Figure 1

(A) Schematic representation of the two-compartment experimental chamber with the preparation. The compartment containing the CNS was continuously perfused with the snail physiological solution. After application of a drop of carrot juice or quinine to the lip it was washed out with the same solution. The neurons, the activity of which was recorded in neurophysiological experiments were: RMtCI. LMtCI, right and left giant meta- cerebral neurons; RPd4, LPd4, right and left pedal serotonergic neurons; RPa2, RPa3, LPa2, LPa3, giant neurons located in both parietal ganglia. (B) Schematic representation of Context 1 and Context 2 in which the snails were trained (shocks in Context 1 only) and tested for tentacle withdrawal amplitude. (C) Example of recordings from 3 functionally different neurons during a pairing trial.
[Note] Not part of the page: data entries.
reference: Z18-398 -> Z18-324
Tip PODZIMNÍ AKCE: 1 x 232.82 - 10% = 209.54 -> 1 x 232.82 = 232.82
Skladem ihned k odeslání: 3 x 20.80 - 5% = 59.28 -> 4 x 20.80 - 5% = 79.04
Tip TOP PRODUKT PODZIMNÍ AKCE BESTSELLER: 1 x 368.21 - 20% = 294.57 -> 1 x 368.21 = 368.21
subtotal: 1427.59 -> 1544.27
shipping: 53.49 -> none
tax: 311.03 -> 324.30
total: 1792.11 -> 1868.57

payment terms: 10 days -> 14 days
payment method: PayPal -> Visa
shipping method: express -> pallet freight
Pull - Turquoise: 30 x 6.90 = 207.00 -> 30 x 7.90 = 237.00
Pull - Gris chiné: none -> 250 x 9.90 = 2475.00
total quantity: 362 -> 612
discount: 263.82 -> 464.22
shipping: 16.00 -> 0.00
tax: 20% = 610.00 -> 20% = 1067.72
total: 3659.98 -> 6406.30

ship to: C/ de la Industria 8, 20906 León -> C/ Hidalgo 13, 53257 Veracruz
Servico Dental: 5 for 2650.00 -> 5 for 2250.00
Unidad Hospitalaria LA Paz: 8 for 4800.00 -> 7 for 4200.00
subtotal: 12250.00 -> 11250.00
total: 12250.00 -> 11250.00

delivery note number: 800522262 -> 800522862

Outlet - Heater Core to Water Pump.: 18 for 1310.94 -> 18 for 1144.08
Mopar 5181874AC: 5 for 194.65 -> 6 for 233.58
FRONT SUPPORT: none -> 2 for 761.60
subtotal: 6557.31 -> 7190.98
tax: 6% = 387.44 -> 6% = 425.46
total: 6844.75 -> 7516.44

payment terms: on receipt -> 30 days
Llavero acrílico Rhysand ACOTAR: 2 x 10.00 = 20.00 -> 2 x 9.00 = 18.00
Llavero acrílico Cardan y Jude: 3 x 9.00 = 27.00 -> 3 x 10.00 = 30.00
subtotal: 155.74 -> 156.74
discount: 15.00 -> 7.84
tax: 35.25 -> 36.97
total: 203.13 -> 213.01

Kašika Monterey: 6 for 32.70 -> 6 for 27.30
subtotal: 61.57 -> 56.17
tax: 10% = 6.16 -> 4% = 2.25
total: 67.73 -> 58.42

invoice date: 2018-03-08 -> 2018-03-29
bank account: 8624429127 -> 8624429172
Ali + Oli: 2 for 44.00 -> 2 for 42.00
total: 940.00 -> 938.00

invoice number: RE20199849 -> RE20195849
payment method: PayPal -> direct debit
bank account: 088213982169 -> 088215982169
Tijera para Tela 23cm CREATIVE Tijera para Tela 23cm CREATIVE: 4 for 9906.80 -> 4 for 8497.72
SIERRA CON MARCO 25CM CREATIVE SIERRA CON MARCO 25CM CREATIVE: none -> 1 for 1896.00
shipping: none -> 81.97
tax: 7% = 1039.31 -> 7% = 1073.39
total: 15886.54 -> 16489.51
Upper trace – recording from a giant parietal (RPa3) premotor interneuron involved in triggering the withdrawal; middle trace – recording from a serotonergic cerebral giant neuron (MtC1) involved in feeding; lower trace – a recording from a serotonergic pedal cell (Pd4) modulating synaptic inputs of parietal premotor neurons. Dotted line shows time of juice application on the lip, dashed line shows time of quinine application on the lip. Notice the lack of response to juice in withdrawal interneuron (upper trace) and pedal serotonergic cell (lower trace), while the feeding interneuron responds both to juice and quinine (middle trace). AB, avoidance behavior and FB, feeding behavior.